18. See Table of Maximum Punishments, 127c, MCM, 1951, 16 Fed.Reg. 1364-1368.

19. Hearings before Subcommittee of Senate Committee on Armed Services on S. 857 and H.R. 4080, 81st Cong., 1st Sess. 256-257. The Assistant General Counsel of the Office of Secretary of Defense, who was chairman of a committee that helped draft the Uniform Code of Military Justice, expressed doubts as to the constitutionality of Article 3(a). Hearings before Subcommittee of House Committee on Armed Services on H.R. 2498, 81st Cong., 1st Sess. 881.

20. The historical background of this country's preference for civilian over military trials was impressively presented in the arguments of counsel and opinion of this Court in Ex parte Milligan, 4 Wall. 2, 121. And see Duncan v. Kahanamoku, 327 U.S. 304.

21. 3 Macaulay, History of England from the Accession of James the Second (London, 1855), 45.

22. Mr. Justice Sutherland, writing for the Court in Dimick v. Schiedt, 293 U.S. 474, 485-486, said,

The right of trial by jury is of ancient origin, characterized by Blackstone as "the glory of the English law" and "the most transcendent privilege which any subject can enjoy" (Bk. 3, p. 379); and, as Justice Story said (2 Story on the Constitution, § 1779),

. . . the Constitution would have been justly obnoxious to the most conclusive objection if it had not recognized and confirmed it in the most solemn terms.

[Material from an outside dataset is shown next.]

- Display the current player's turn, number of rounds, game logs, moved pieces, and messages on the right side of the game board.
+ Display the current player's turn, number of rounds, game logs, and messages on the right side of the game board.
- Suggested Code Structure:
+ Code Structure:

With perhaps some exceptions, trial by jury has always been, and still is, generally regarded as the normal and preferable mode of disposing of issues of fact in civil cases at law, as well as in criminal cases. Maintenance of the jury as a factfinding body is of such importance, and occupies so firm a place in our history and jurisprudence, that any seeming curtailment of the right to a jury trial should be scrutinized with the utmost care. Compare Patton v. United States, 281 U.S. 276, 312.

23. Anderson v. Dunn, 6 Wheat. 204, 230-231.